Track down each line below containing the string "subtotal" and copy it.

┌─ Data for review

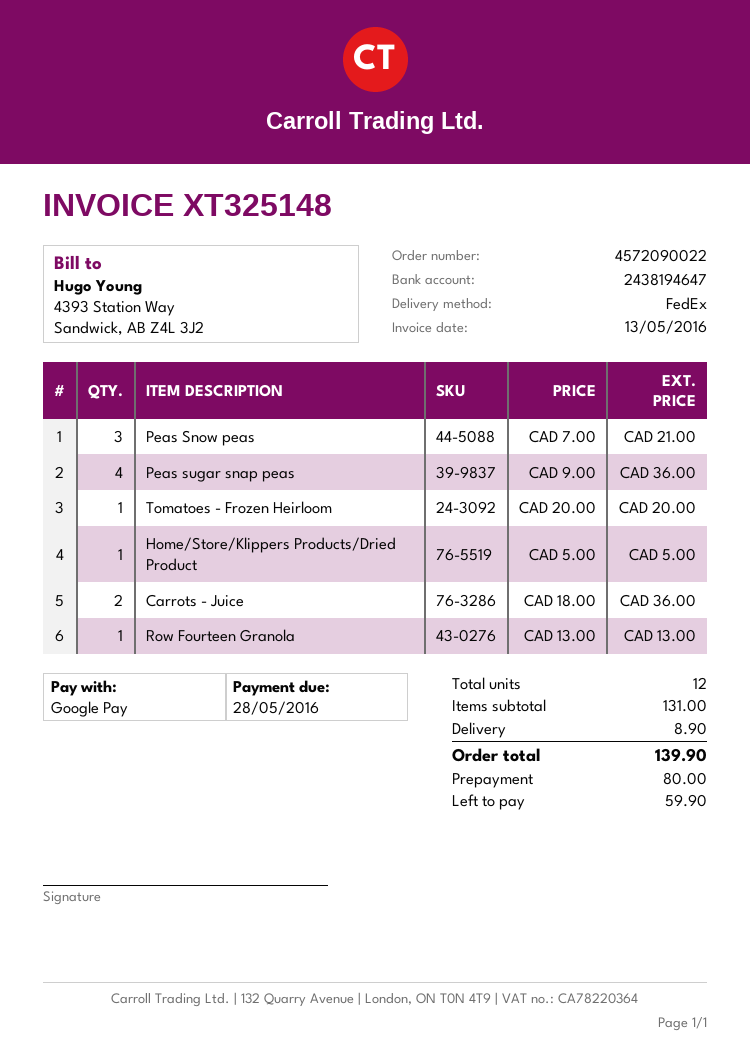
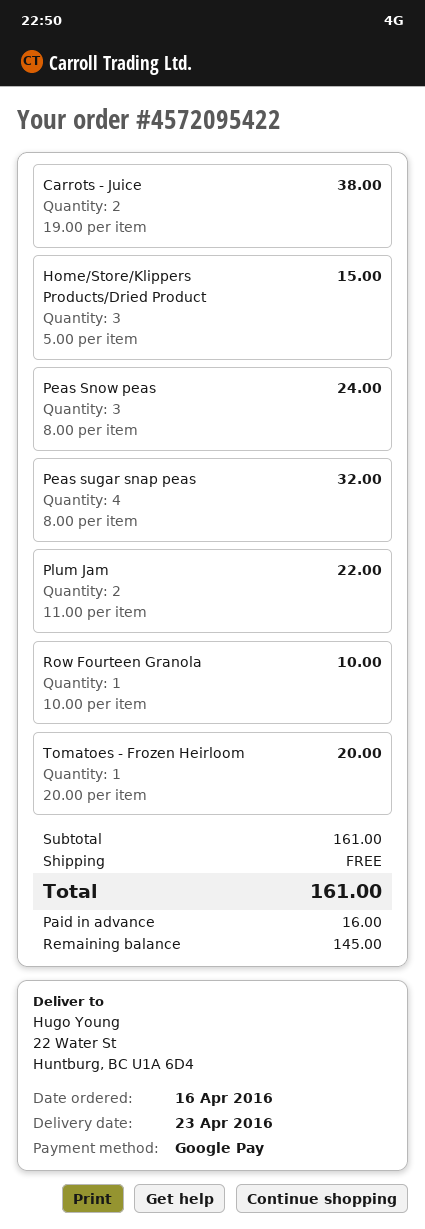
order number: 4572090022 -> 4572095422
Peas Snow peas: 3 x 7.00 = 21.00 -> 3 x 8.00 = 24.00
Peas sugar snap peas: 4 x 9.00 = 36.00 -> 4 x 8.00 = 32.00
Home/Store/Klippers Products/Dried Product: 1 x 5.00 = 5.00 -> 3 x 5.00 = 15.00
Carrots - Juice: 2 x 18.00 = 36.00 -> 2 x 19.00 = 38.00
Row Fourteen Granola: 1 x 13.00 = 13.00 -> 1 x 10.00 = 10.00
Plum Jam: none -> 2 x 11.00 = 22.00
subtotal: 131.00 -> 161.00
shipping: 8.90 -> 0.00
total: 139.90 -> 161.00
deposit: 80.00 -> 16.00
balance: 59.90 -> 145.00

└─
┌─ Data for review

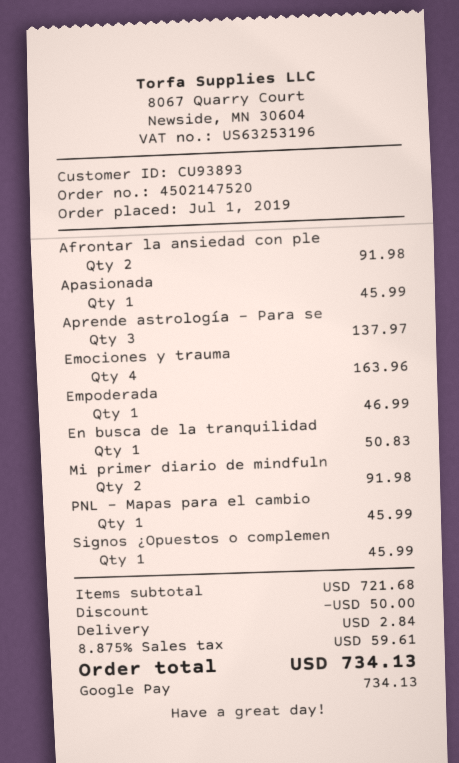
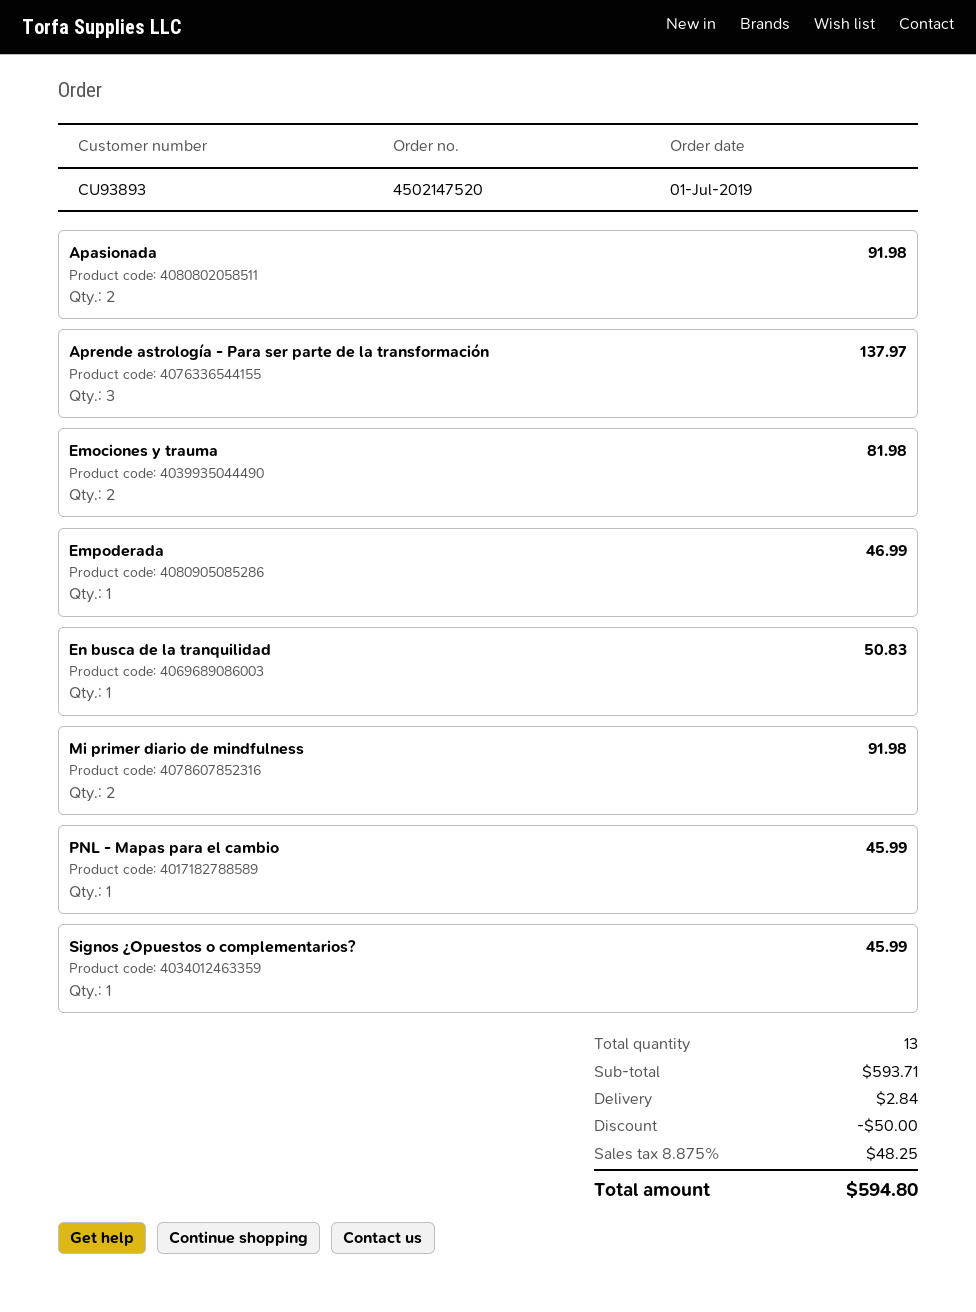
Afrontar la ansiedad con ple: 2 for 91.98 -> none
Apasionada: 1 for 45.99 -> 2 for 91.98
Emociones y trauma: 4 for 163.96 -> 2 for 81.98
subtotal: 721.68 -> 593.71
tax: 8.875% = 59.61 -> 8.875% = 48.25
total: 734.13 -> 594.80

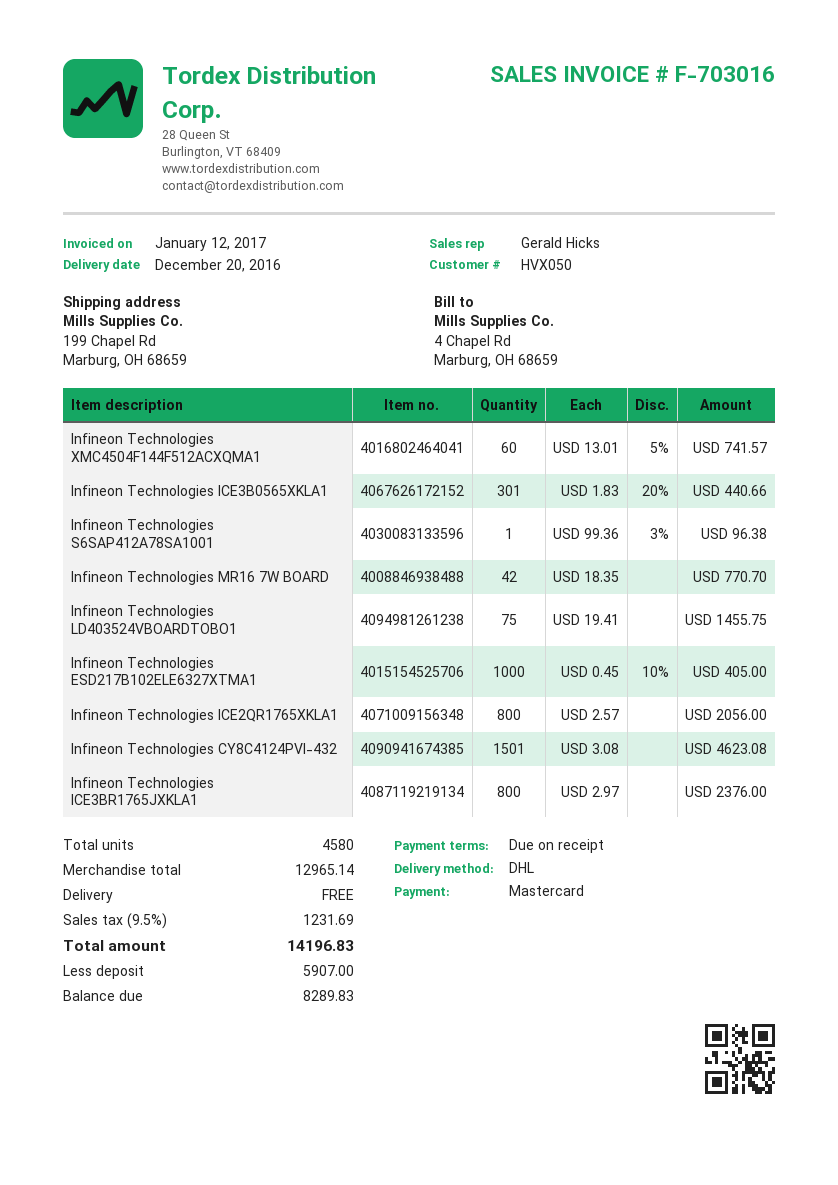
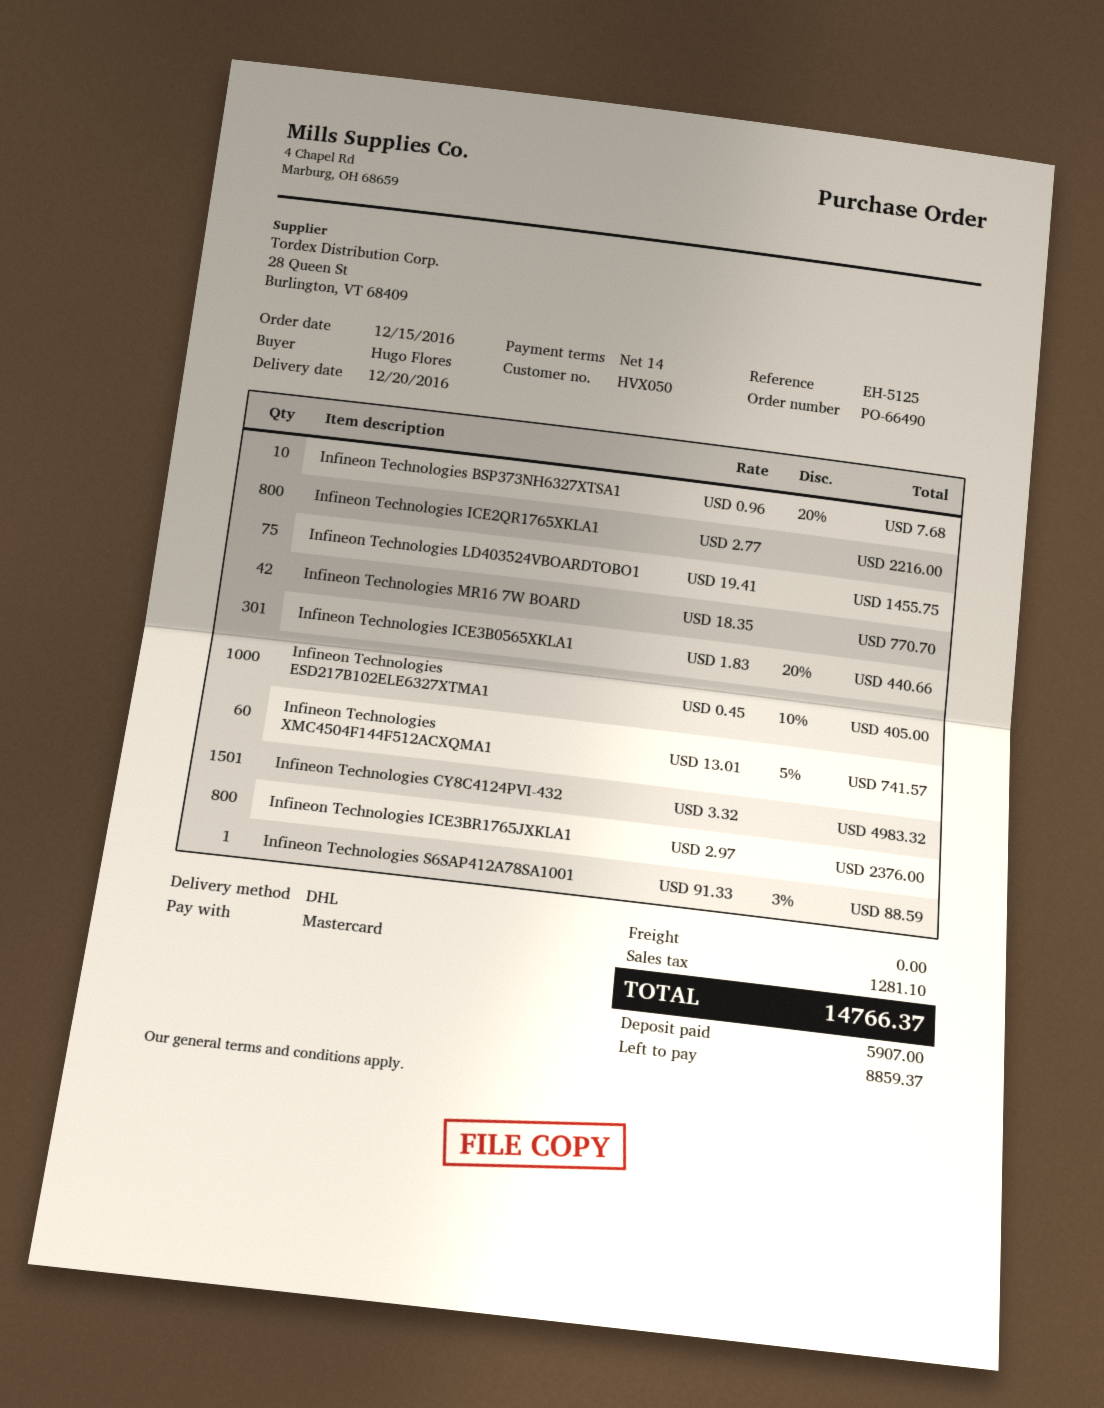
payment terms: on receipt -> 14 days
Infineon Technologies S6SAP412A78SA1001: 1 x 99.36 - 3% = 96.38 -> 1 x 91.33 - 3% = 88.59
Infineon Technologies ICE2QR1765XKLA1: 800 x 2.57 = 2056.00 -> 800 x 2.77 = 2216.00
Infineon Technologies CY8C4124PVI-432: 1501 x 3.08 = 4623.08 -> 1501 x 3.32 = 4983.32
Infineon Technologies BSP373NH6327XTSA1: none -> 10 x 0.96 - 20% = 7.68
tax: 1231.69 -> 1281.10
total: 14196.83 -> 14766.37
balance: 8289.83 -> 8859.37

└─

■ Task solution:
subtotal: 131.00 -> 161.00
subtotal: 721.68 -> 593.71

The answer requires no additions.